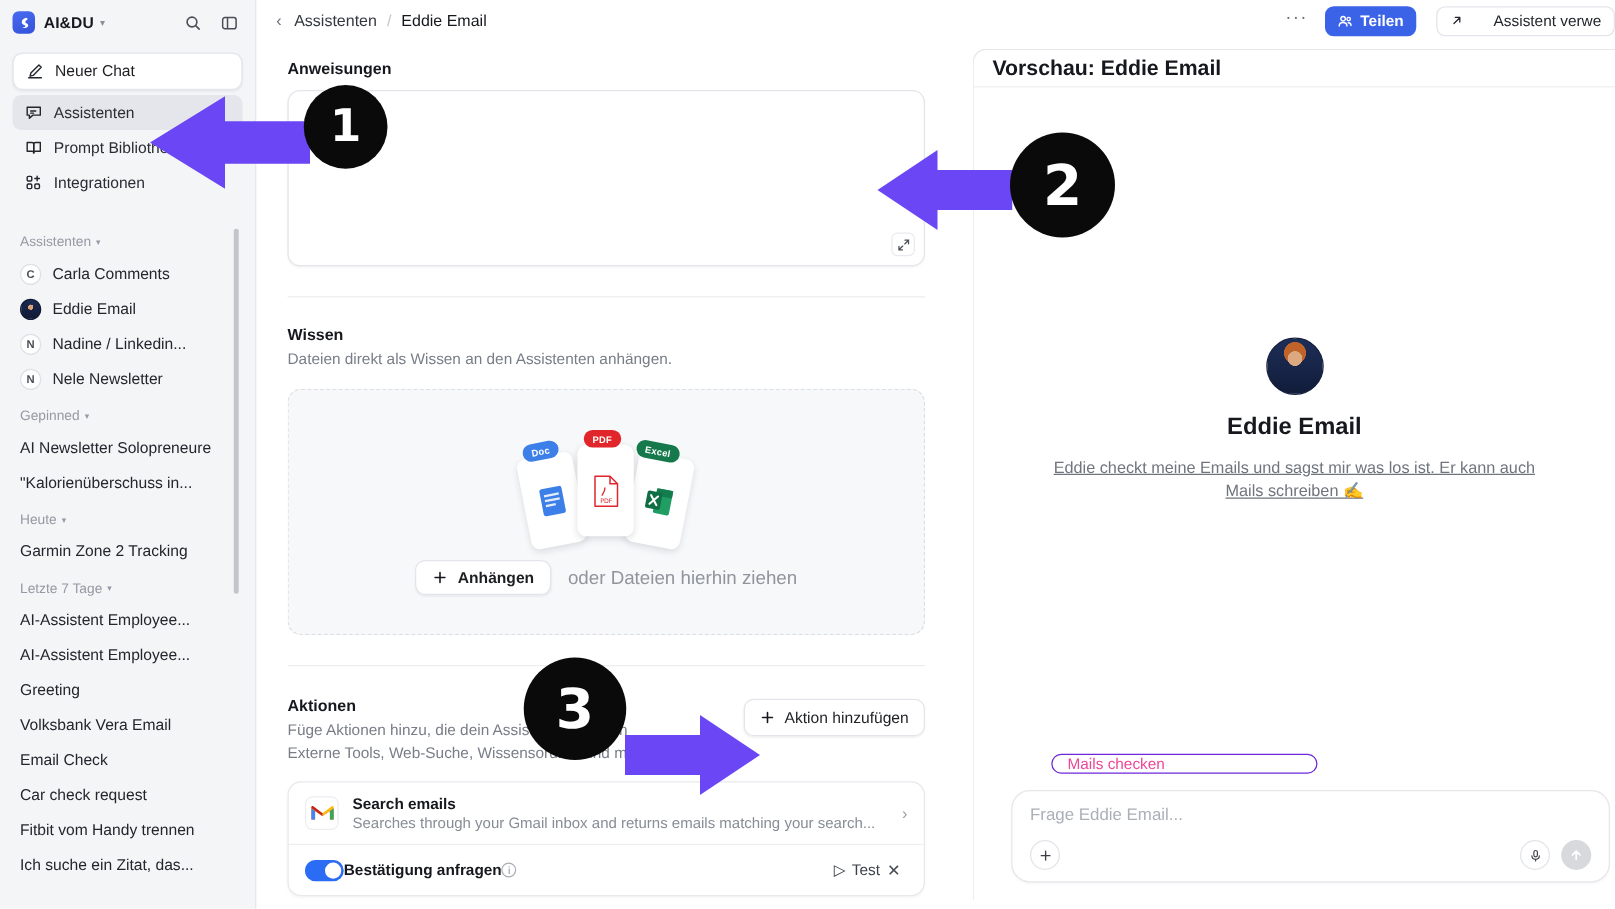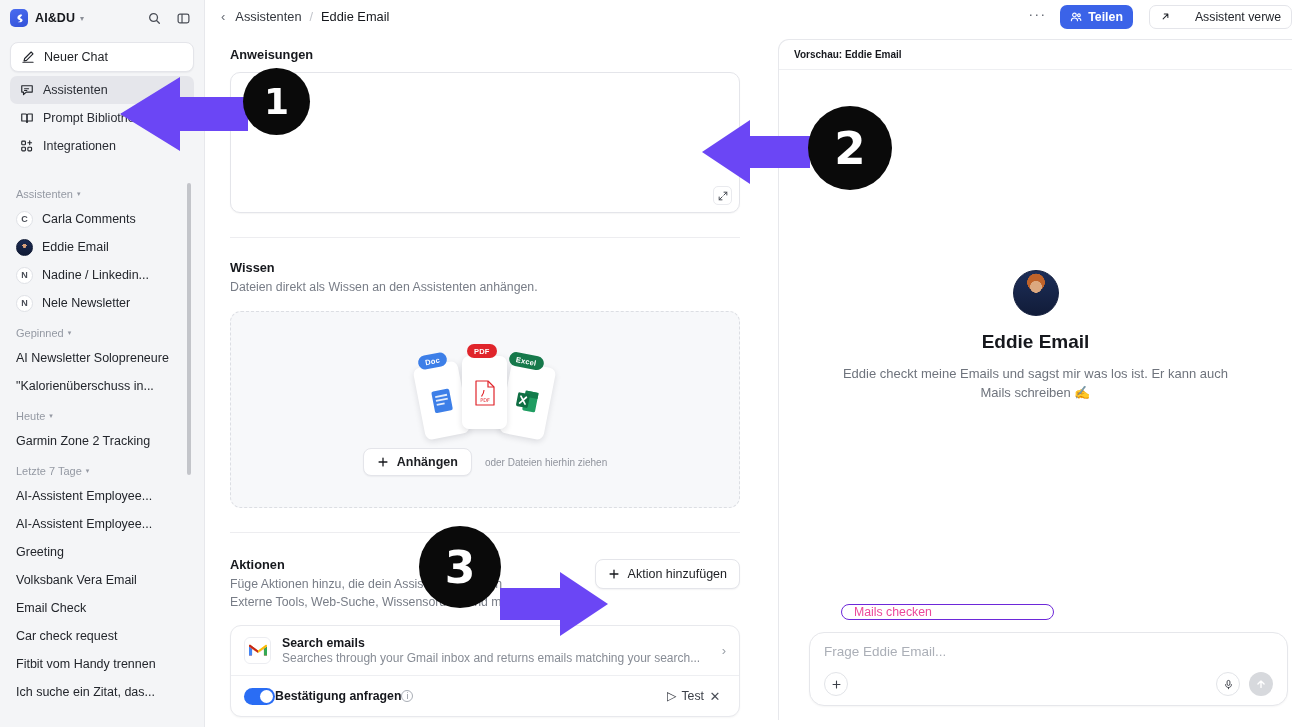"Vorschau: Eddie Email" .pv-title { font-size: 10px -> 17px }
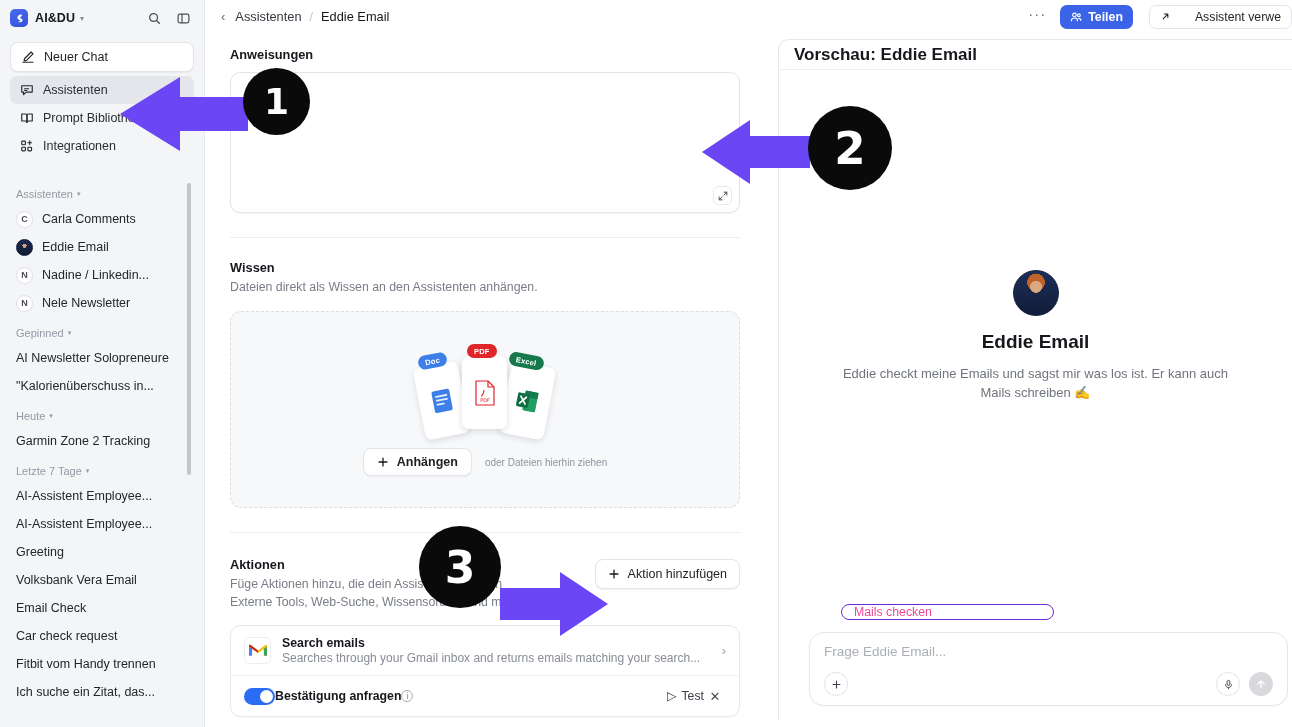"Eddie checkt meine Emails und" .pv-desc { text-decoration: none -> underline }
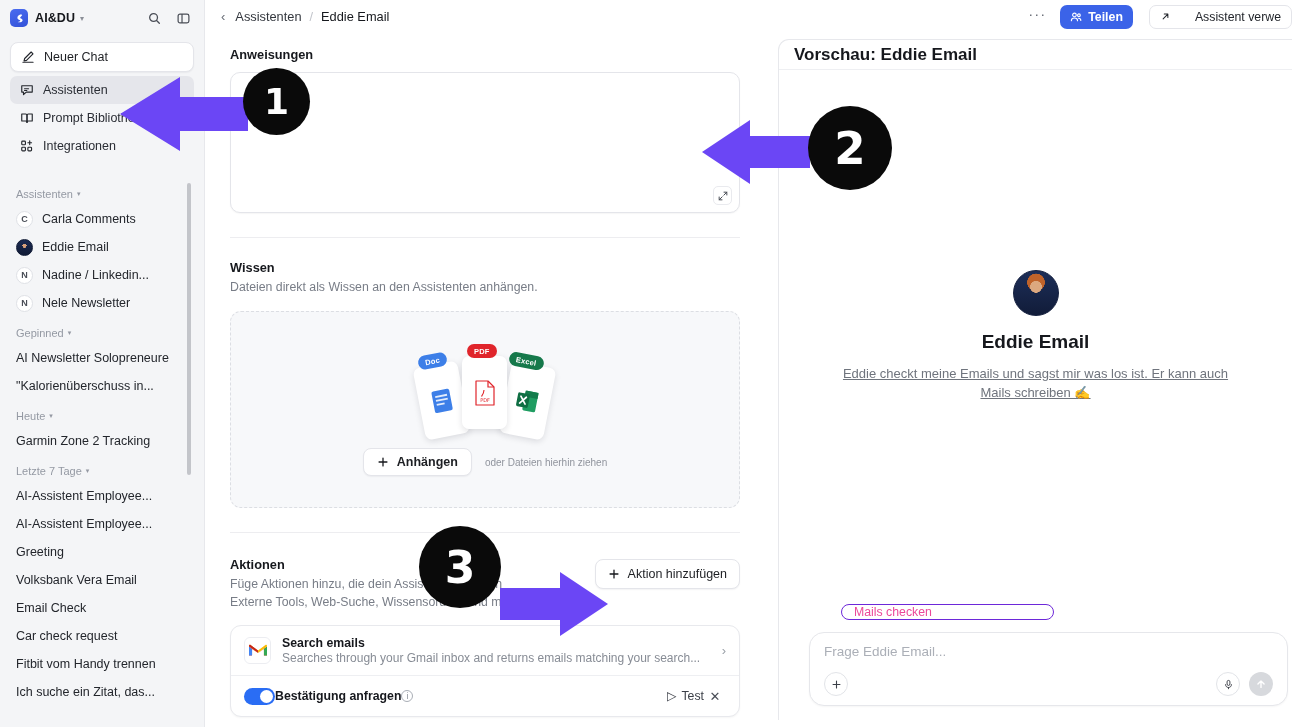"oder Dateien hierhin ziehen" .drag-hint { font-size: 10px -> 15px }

---

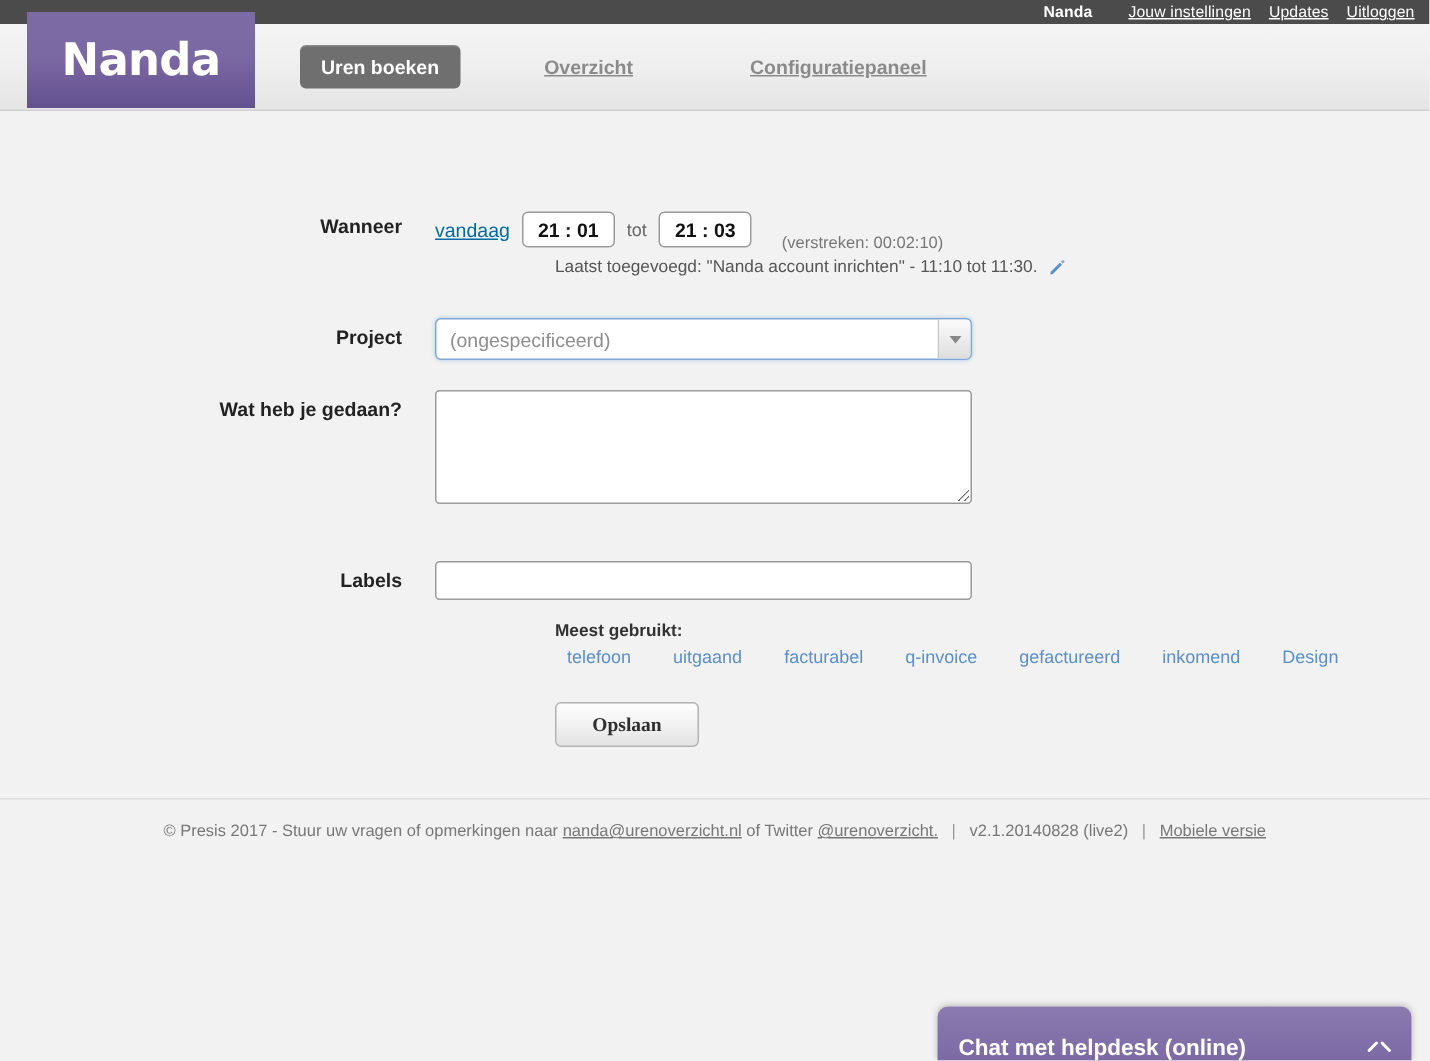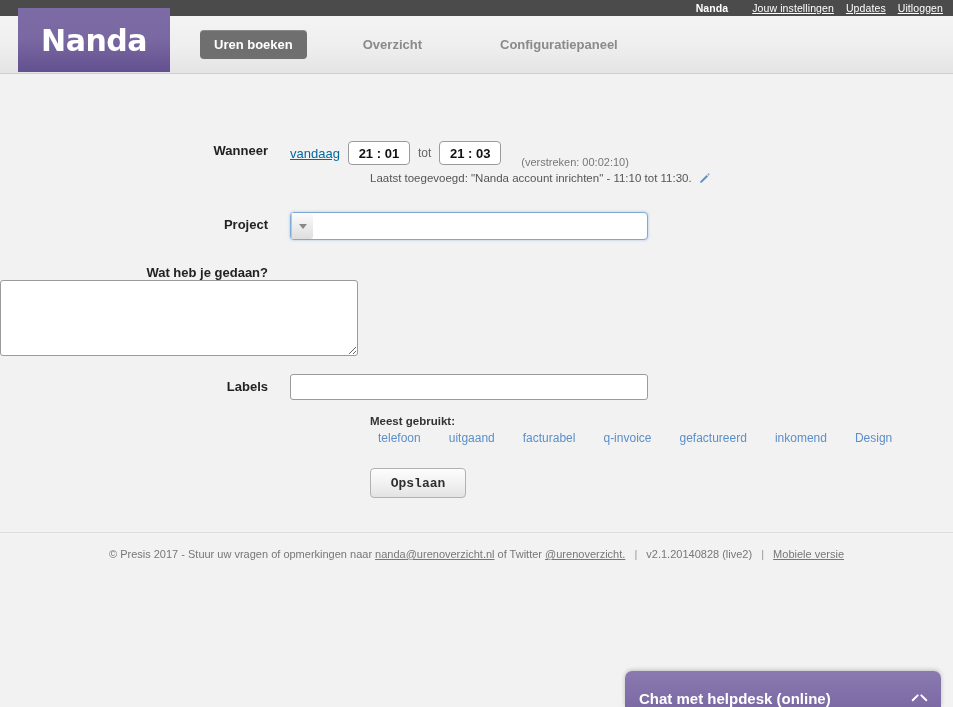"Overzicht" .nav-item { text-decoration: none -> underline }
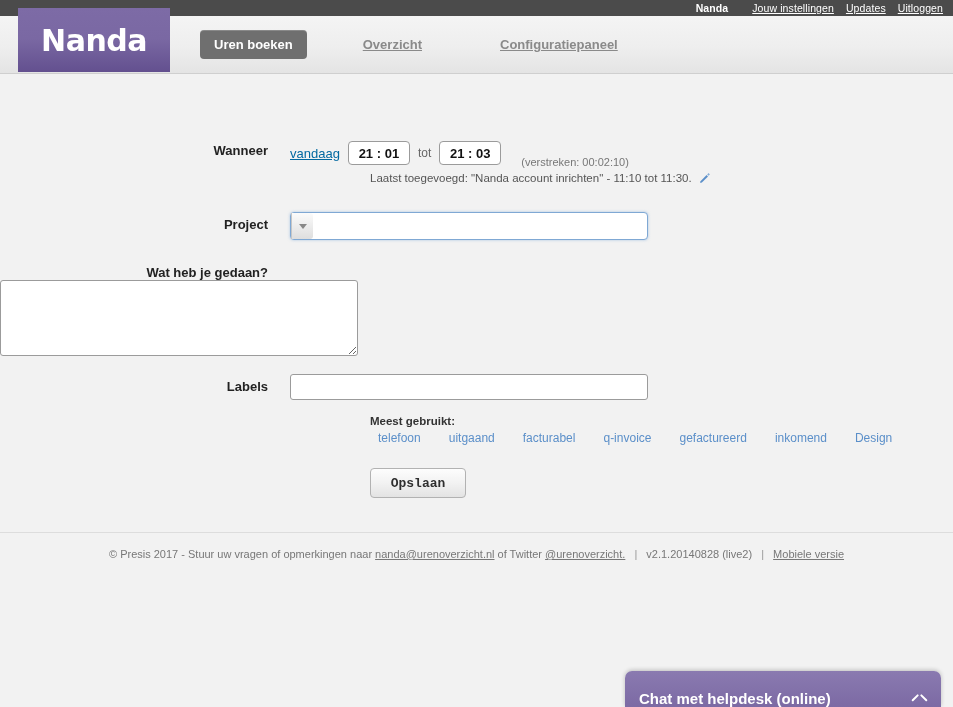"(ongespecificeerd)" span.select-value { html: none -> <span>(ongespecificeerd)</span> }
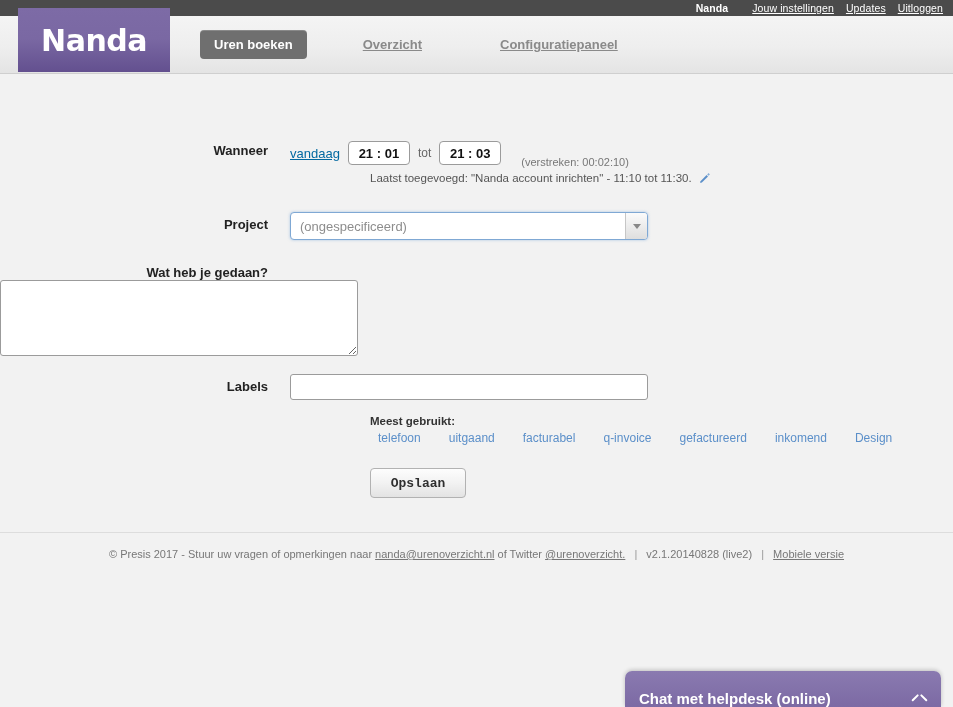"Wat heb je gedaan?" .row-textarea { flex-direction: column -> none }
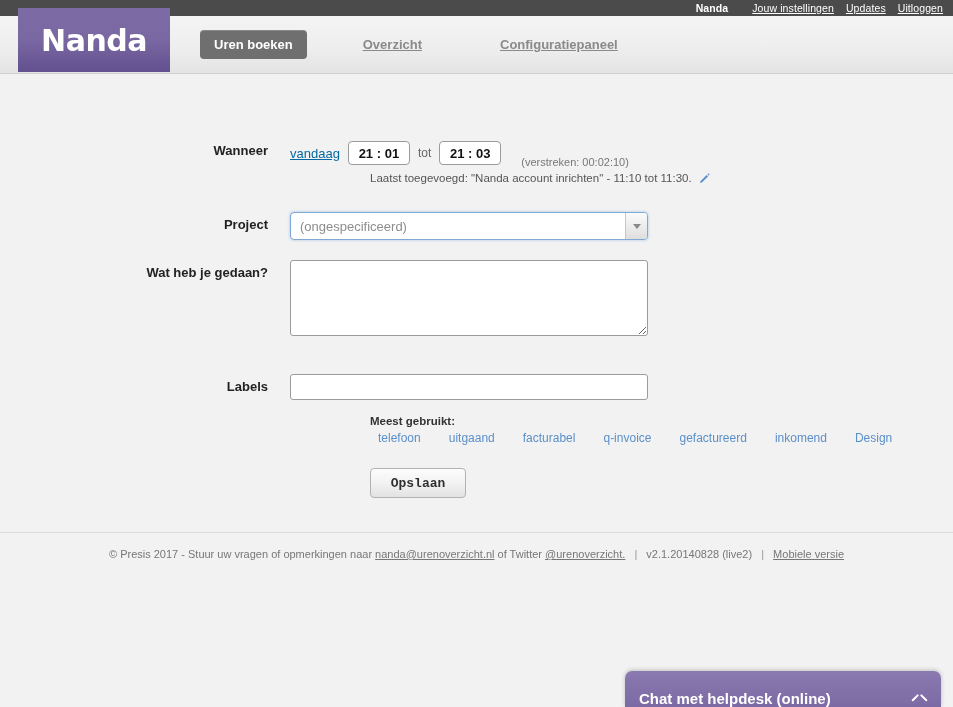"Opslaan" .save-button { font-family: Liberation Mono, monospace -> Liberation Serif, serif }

**Work instruction:** The lines to copy exactly start with the line above that has "flex-direction: column ->" and go on through the line that has "Liberation Mono, monospace"; please include both, add nothing else, and omit the pictures.

**Answer area:**
"Wat heb je gedaan?" .row-textarea { flex-direction: column -> none }
"Opslaan" .save-button { font-family: Liberation Mono, monospace -> Liberation Serif, serif }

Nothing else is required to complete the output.